Hi everyone, I recently started using python with biopython. I'm trying to practice to get the translate ORF using this gene taken from Genbank as input: NM_100684.3
However, my output does not show me the correct ORF and I get a different amino acid sequence both in composition and length.
What am I doing wrong?
These are the scripts used by me
>>>from Bio import SeqIO
>>>record = SeqIO.read("sequence.fasta", "fasta")
>>> table = 1
>>> min_pro_len = 100
>>>for strand, nuc in [(+1, record.seq), (-1, record.seq.reverse_complement())]:
for frame in range(3):
length = 3 * ((len(record)-frame) // 3) #Multiple of three
for pro in nuc[frame:frame+length].translate(table).split("*"):
if len(pro) >= min_pro_len:
print("%s...%s - length %i, strand %i, frame %i" \
% (pro[:30], pro[-3:], len(pro), strand, frame))

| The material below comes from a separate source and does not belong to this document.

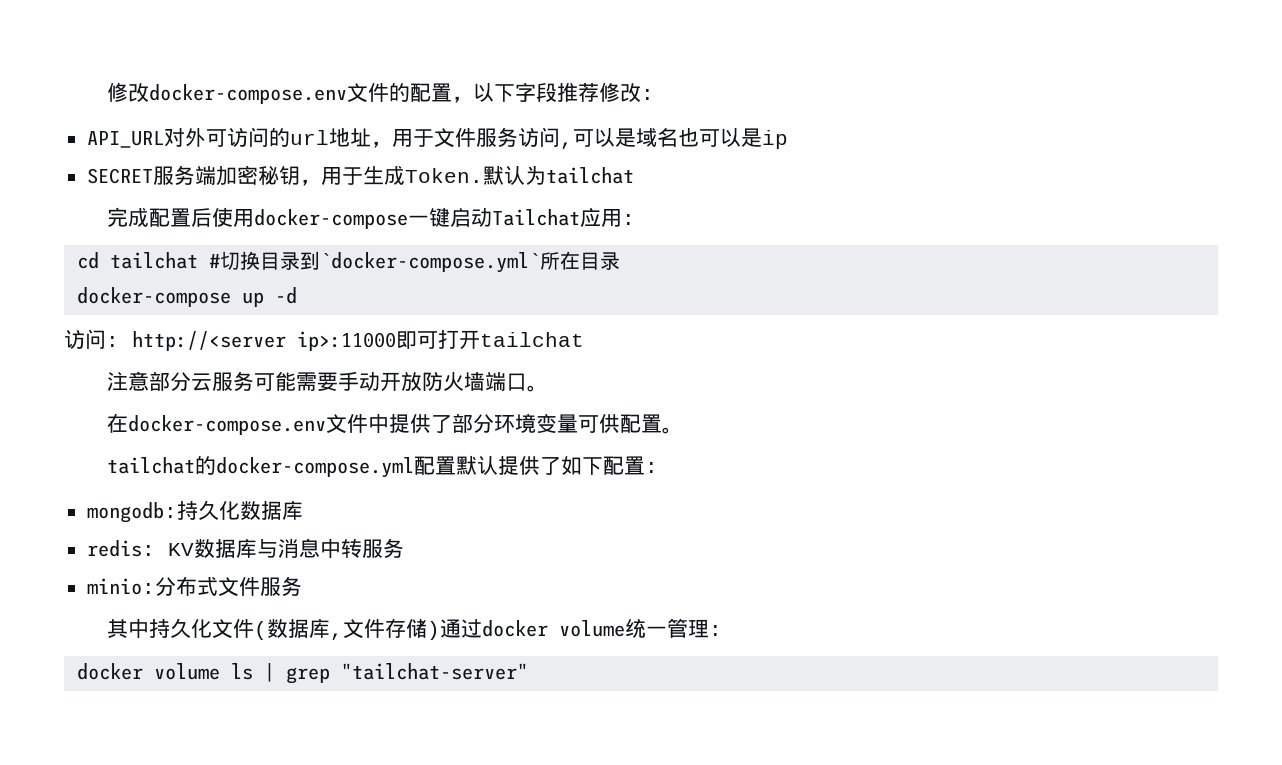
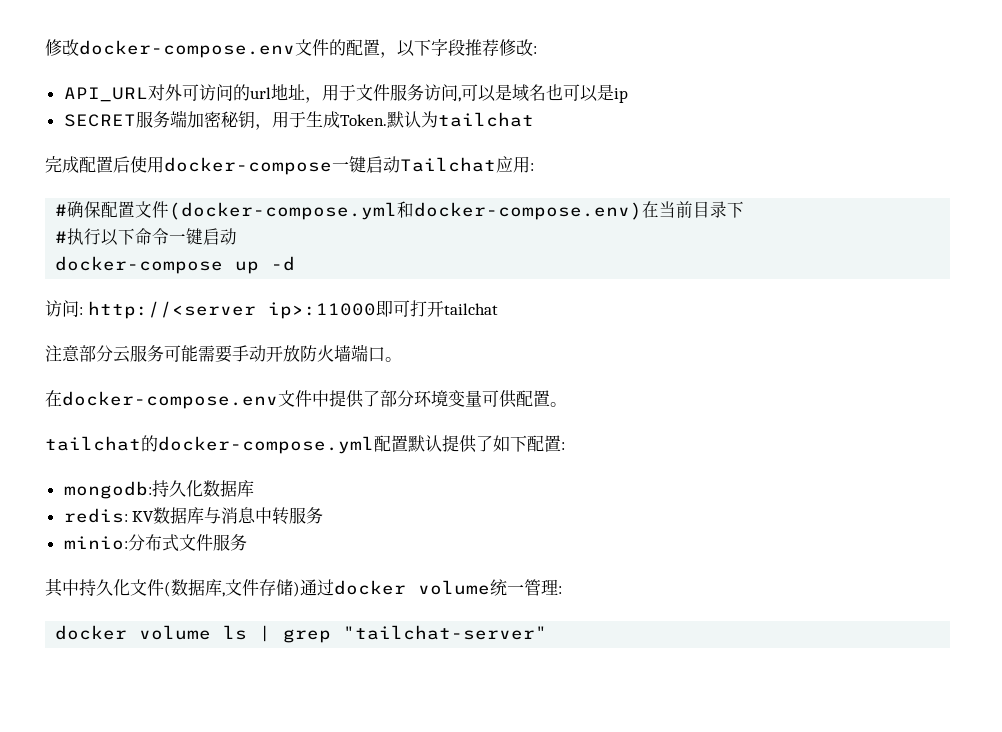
- cd tailchat #切换目录到`docker-compose.yml`所在目录
+ #确保配置文件(docker-compose.yml和docker-compose.env)在当前目录下
+ #执行以下命令一键启动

YSDIDQINLNQISNLQRNLKYFITMGDSTG...NNV - length 554, strand 1, frame 2
SSPGDKGHNCKGGSASSLCPHREEHHSHNG...ILT - length 162, strand -1, frame 1
IEHQDSHDDVQPTGYKEGDPPGREGCGTAA...HNW - length 216, strand -1, frame 1
TKVTGNVQATIITPIHVSPCSVVKCEVEKK...SDA - length 122, strand -1, frame 2
This above is my output but isn't corrected and do not start with methionine, in Genbank the correct protein has 530 a.a. and start with "MGDSTGEPGSSMHGVTGREQ ..."
From the docs you're following:
As it stands, all you've assessed is regions uninterrupted by stop codons, you haven't gone to the next step of identifying starts etc.